**PROBLEM STATEMENT:** When you have gone through the records, report how many lines include "blue", giving the number and nothing more.

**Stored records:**

------------

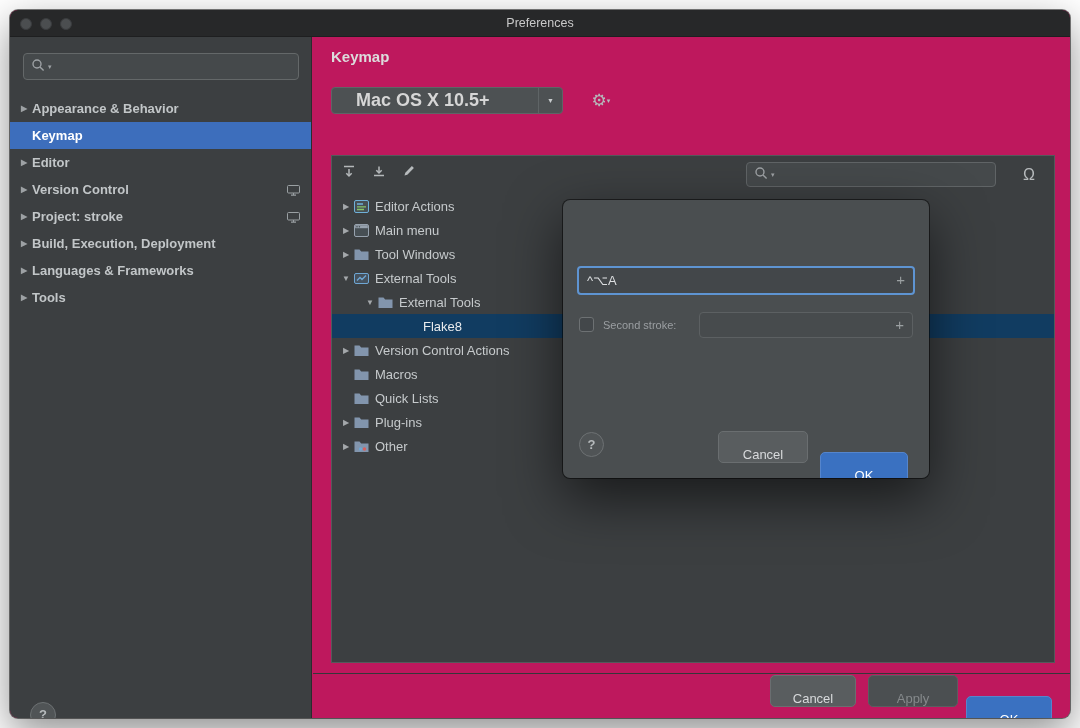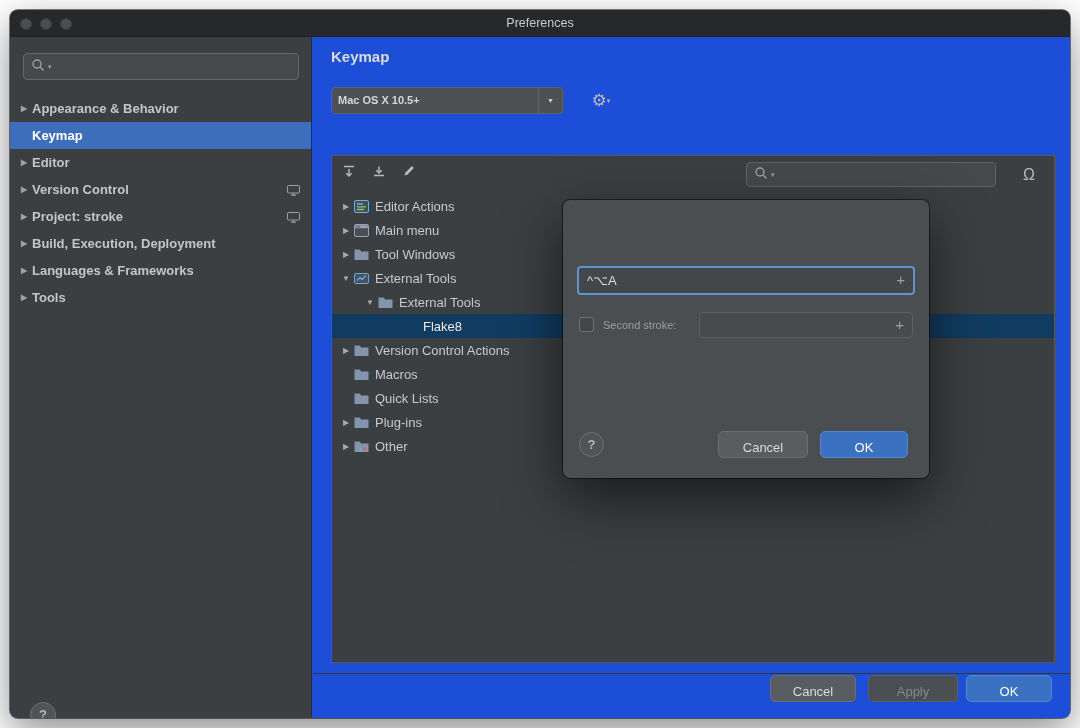--- a/index.html
+++ b/index.html
@@ -7,7 +7,7 @@
   .stage { position:relative; width:1080px; height:728px; background:#fff; overflow:hidden; }
 
   .window { position:absolute; left:10px; top:10px; width:1060px; height:708px;
-            background:#1d4ed8; border-radius:8px; overflow:hidden;
+            background:#be185d; border-radius:8px; overflow:hidden;
             box-shadow:0 14px 40px rgba(0,0,0,.45), 0 0 0 1px rgba(0,0,0,.5); }
 
   .titlebar { position:absolute; left:0; top:0; right:0; height:27px; background:#272829;

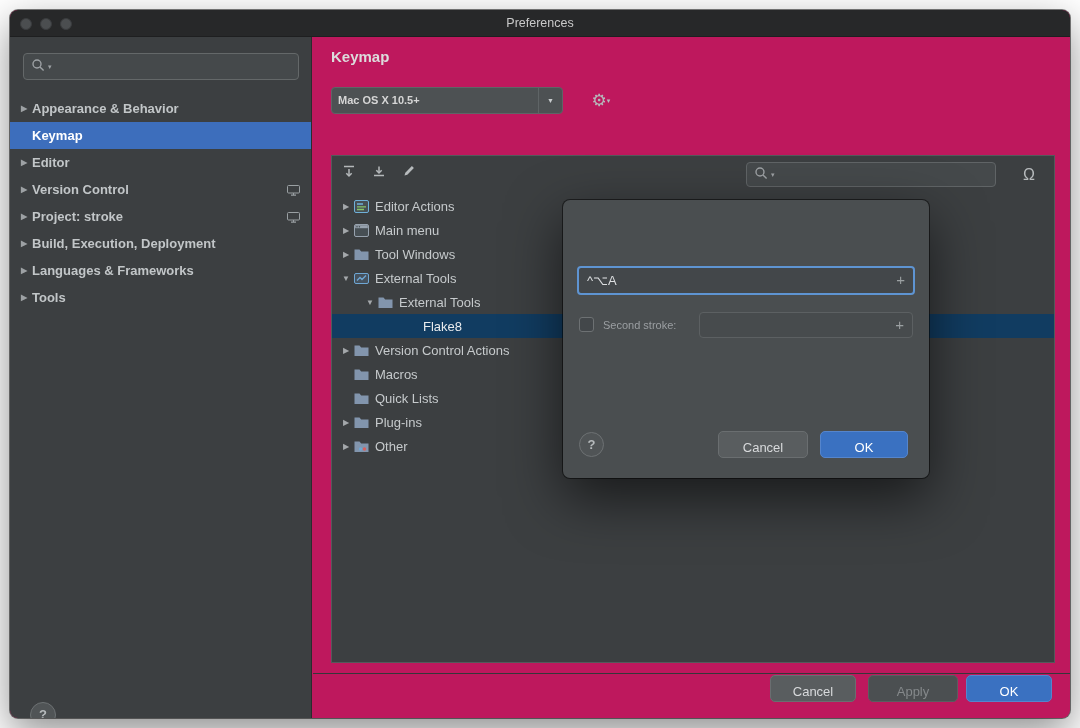--- a/index.html
+++ b/index.html
@@ -36,7 +36,7 @@
 
   .combo { position:absolute; left:18px; top:50px; width:232px; height:27px; background:#4d5153;
            border:1px solid #5f6466; border-radius:4px; }
-  .combo-label { position:absolute; left:6px; top:0; line-height:25px; font-size:11px; font-weight:bold; color:#d6d6d6; }
+  .combo-label { position:absolute; left:24px; top:0; line-height:25px; font-size:18px; font-weight:bold; color:#d6d6d6; }
   .combo-arrow { position:absolute; right:0; top:0; width:24px; height:100%; border-left:1px solid #5f6466;
                  text-align:center; font-size:7px; line-height:25px; color:#c9cdcf; }
   .gear-btn { position:absolute; left:272px; top:50px; width:32px; height:27px; color:#b6babc;

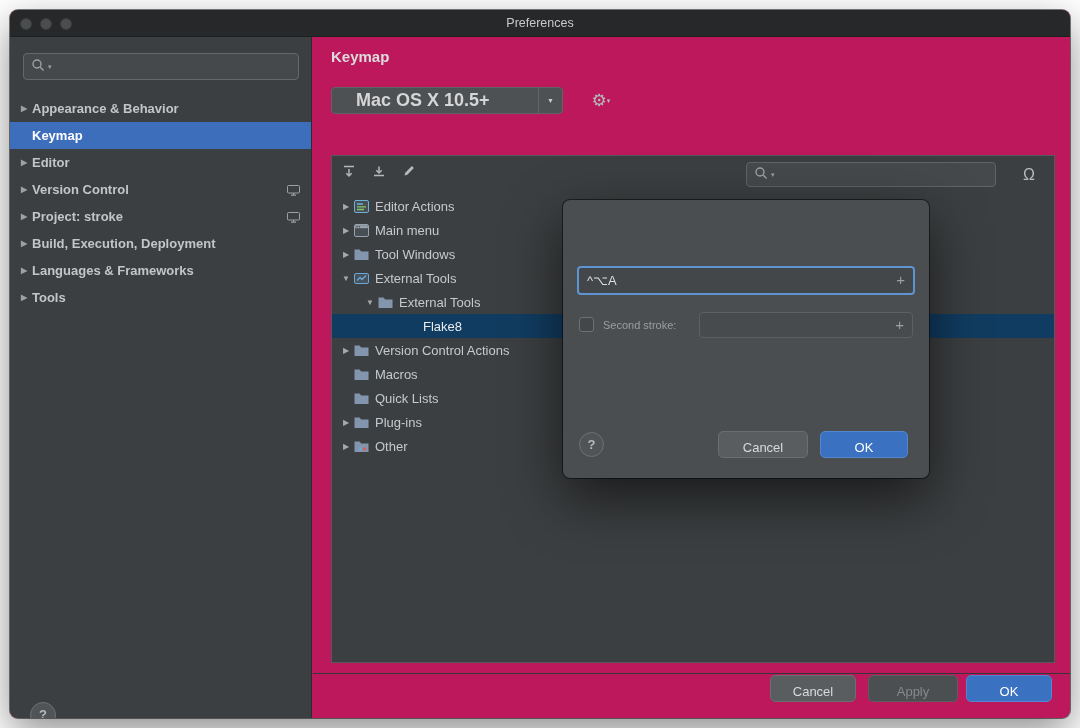--- a/index.html
+++ b/index.html
@@ -62,7 +62,7 @@
 
   
   .btn { position:absolute; height:27px; background:#595d5f; border:1px solid #6a6e70; border-radius:5px;
-         color:#d8dadc; font-size:13px; font-family:inherit; padding:8px; }
+         color:#d8dadc; font-size:13px; font-family:inherit; padding:15px; }
   .btn.primary { background:var(--ok-blue,#3a71c1); border-color:#5585cc; color:#ffffff; }
   .btn.disabled { background:#4b4f51; border-color:#5a5e60; color:#85898b; }
   .help-circle { position:absolute; width:26px; height:26px; border:1px solid #6d7173; border-radius:50%;

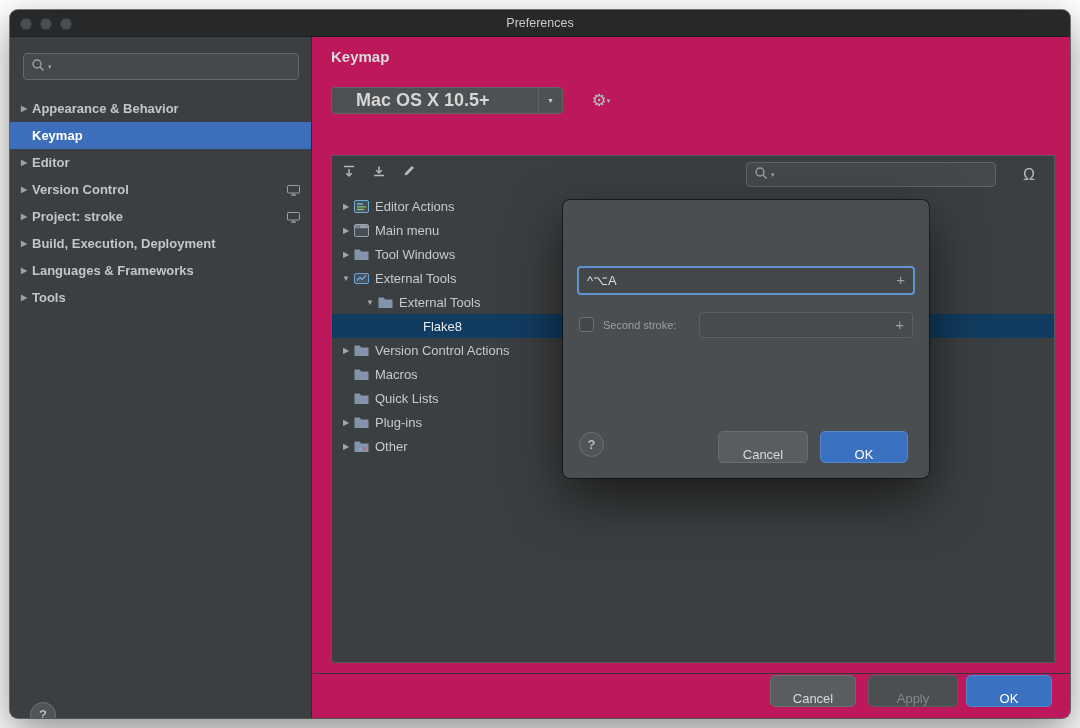--- a/index.html
+++ b/index.html
@@ -63,7 +63,7 @@
   
   .btn { position:absolute; height:27px; background:#595d5f; border:1px solid #6a6e70; border-radius:5px;
          color:#d8dadc; font-size:13px; font-family:inherit; padding:15px; }
-  .btn.primary { background:var(--ok-blue,#3a71c1); border-color:#5585cc; color:#ffffff; }
+  .btn.primary { background:var(--ok-blue,#3a71c1); border-color:#5585cc; color:#ffffff;margin-top:21px; }
   .btn.disabled { background:#4b4f51; border-color:#5a5e60; color:#85898b; }
   .help-circle { position:absolute; width:26px; height:26px; border:1px solid #6d7173; border-radius:50%;
                  background:#505456; color:#b6babc; font-size:13px; font-weight:bold; text-align:center;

------------

**TASK RESPONSE:** 3